The most I could get out of her was that she felt she had failed somehow, which made me ache inside. This is just what I never wanted. I was going to keep my beliefs inside for this very reason: I have so much respect for my parents that I never wanted them to feel this way. This way, this crying and talk of failure.

I hugged her and tried to tell her about yoga breathing, to calm her down. I couldn’t really say whether I’m funny in general (I’d like to think I can be), but I do know how to make my mother smile. I did my best and got her to burp out a few chuckles, her mouth and eyes turned up at the corners.

I was at a loss.

And on Christmas Day, last week, I went to church with my family. Because they asked me to. I sat quietly, silently, next to my brother’s girlfriend, a girl who was raised without religion and looked uncomfortable even being there. We both remained seated through the kneeling and the filing away for the body and blood. We laughed together at the girl in white pants whose thong was clearly visible. And the woman in tall leather boots and bright pink tights.

I forget which part of the mass brought it on, but I looked over and saw my mom wiping tears from her eyes and then suck the salty drops off her finger. I poked my dad, who sat on the other side of me.

“I’m sure it’s just because she’s happy that we’re all together for the holiday.”

I gave him a look, mouth a little twisted and pouty, brows crinkled.

“Well, let’s hope that’s what it is,” he said.
 
The Mending Months 
She broke my heart last summer.

I'm a straight girl who's never been in love with a man. I've never been in love with a woman, either. But I have had my heart broken. Twice. By women.

Does that mean I was in love with them?

Birdie cursed me for asking her to be someone she wasn't--a woman who wouldn't let a man control her, a woman who knew she was beautiful even if she didn't starve herself (what was wrong with that?). She called me intolerable and asked me not to come to her birthday party.

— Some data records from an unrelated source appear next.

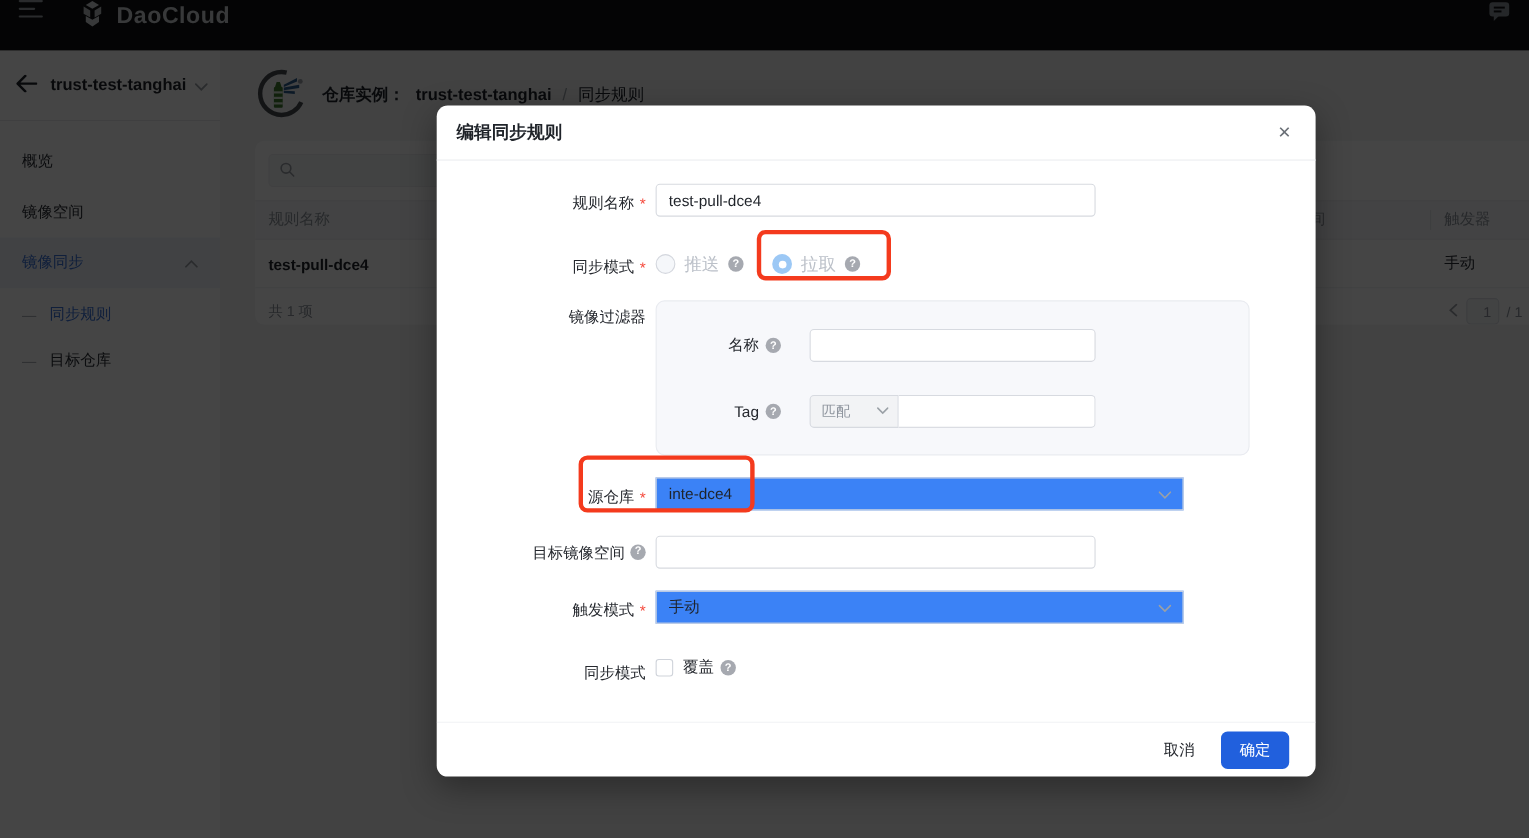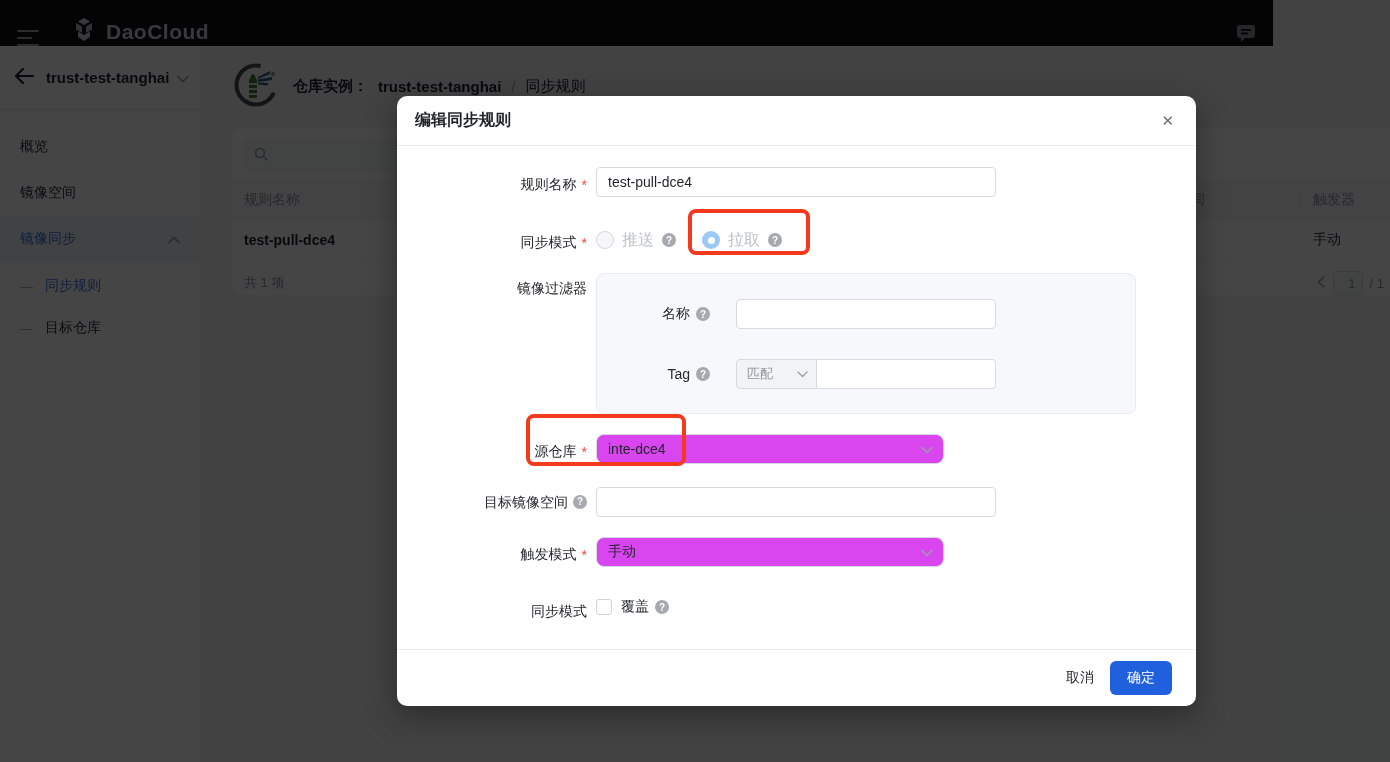--- a/index.html
+++ b/index.html
@@ -8,7 +8,7 @@
   .screen { position:relative; width:1390px; height:762px; background:#f2f3f5; overflow:hidden; }
 
   
-  .topbar { position:absolute; left:0; top:0; width:1273px; height:46px; background:#101214; display:flex; align-items:flex-end; z-index:1; }
+  .topbar { position:absolute; left:0; top:0; width:1390px; height:46px; background:#101214; display:flex; align-items:flex-start; z-index:1; }
   .hamburger { width:22px; height:16px; margin-left:17px; display:flex; flex-direction:column; justify-content:space-between; cursor:pointer; }
   .hamburger span { display:block; height:2px; border-radius:1px; background:#9aa0a6; }
   .hamburger span:nth-child(2){ width:70%; }

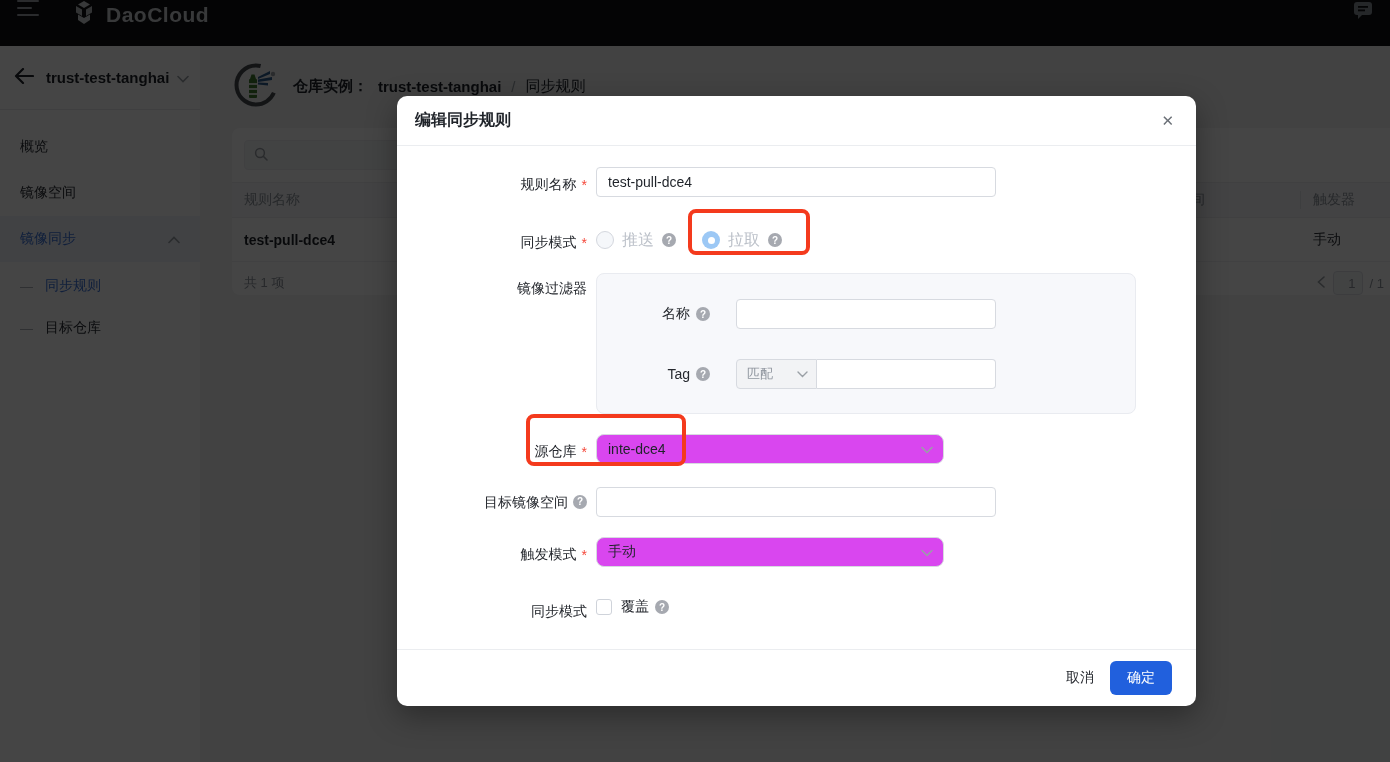--- a/index.html
+++ b/index.html
@@ -94,7 +94,7 @@
   .tag-input { width:179px; height:30px; border:1px solid #d7dae0; border-left:none; border-radius:0 4px 4px 0; padding:0 11px; font-size:14px; background:#fff; outline:none; font-family:inherit; }
 
   
-  .tselect { width:348px; height:30px; border:1px solid #d7dae0; border-radius:8px; display:flex; align-items:center; padding:0 10px 0 11px; background:#d946ef; cursor:pointer; }
+  .tselect { width:480px; height:30px; border:1px solid #d7dae0; border-radius:0; display:flex; align-items:center; padding:0 10px 0 11px; background:#3b82f6; cursor:pointer; }
   .tselect .txt { flex:1; font-size:14px; color:#1f2329; }
 
   

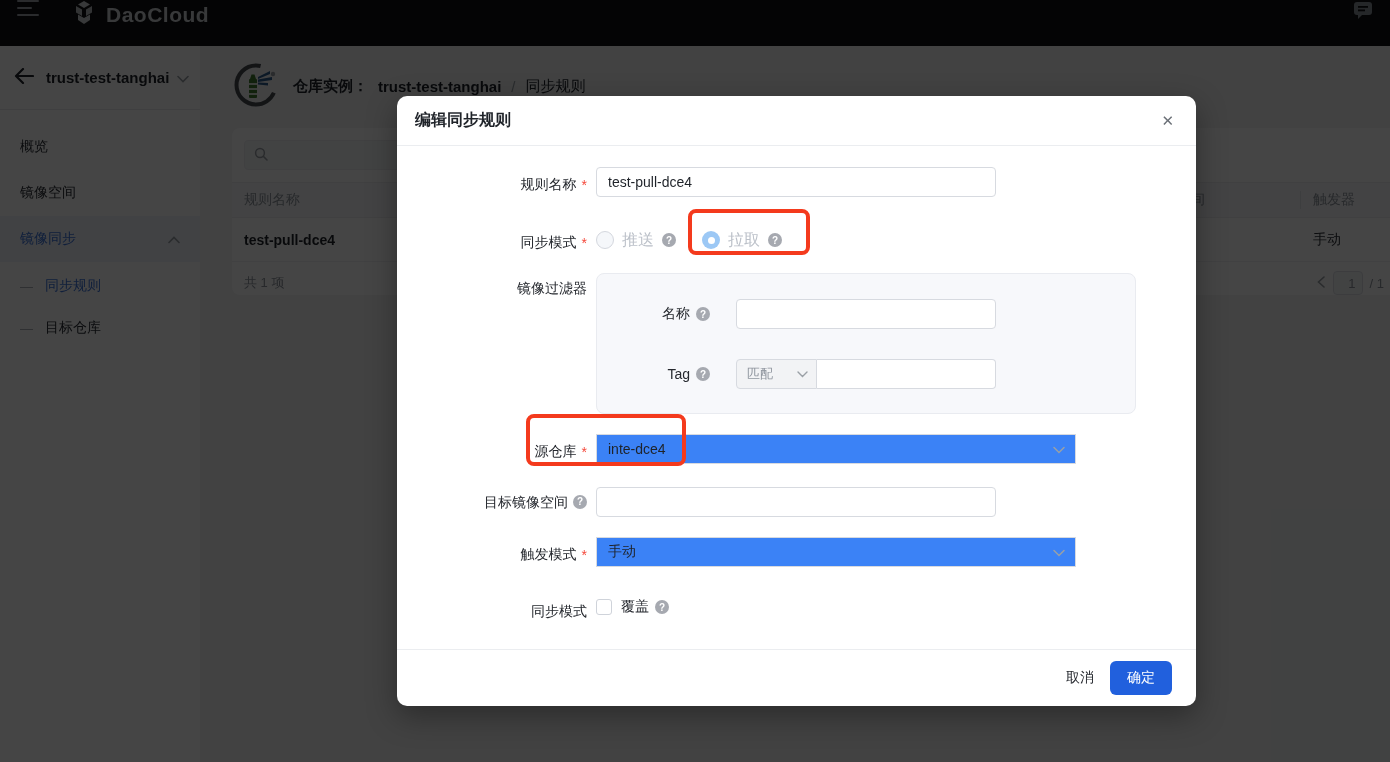--- a/index.html
+++ b/index.html
@@ -101,7 +101,7 @@
   .cbx { width:16px; height:16px; border:1px solid #cfd3da; border-radius:3px; background:#fff; flex:none; cursor:pointer; }
   .cbx-label { margin:0 6px 0 9px; font-size:14px; font-weight:500; color:#25282e; }
 
-  .modal-footer { position:absolute; left:0; right:0; bottom:0; height:57px; border-top:1px solid #ebedf0; display:flex; align-items:center; justify-content:flex-end; padding-right:24px; gap:0; border-radius:0 0 10px 10px; }
+  .modal-footer { position:absolute; left:0; right:0; bottom:0; height:50px; border-top:1px solid #ebedf0; display:flex; align-items:center; justify-content:flex-end; padding-right:24px; gap:8px; border-radius:0 0 10px 10px; }
   .btn-cancel { background:none; border:none; font-size:14px; color:#25282e; padding:8px 16px; cursor:pointer; font-family:inherit; }
   .btn-confirm { background:#2160dd; border:none; color:#ffffff; font-size:14px; padding:8px 17px; border-radius:6px; cursor:pointer; font-family:inherit; }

She didn't speak to me for two months.

What she didn't realize was that the very thing she cursed me for--for wanting to see her change--was what she was asking me to do. She wanted me to stop being so honest. She said, "If you don't have anything nice to say, don't say anything at all."

I don't live that way. I can't.

I broke the silence.

When a family tragedy hit (or was it a stroke of her dramatics?), I called her in tears. "I still have a lot of problems, but I realize that I love you," I said. "So very much."

We're still friends. I don't think she realizes that her words cut as deeply as they did. She's wrapped up in her own heartbreak--heartbreak that has nothing to do with me.

Not too long ago, she said of an upcoming social event, "It'll be like old times."

I didn't know how to tell her that it will never again be like old times.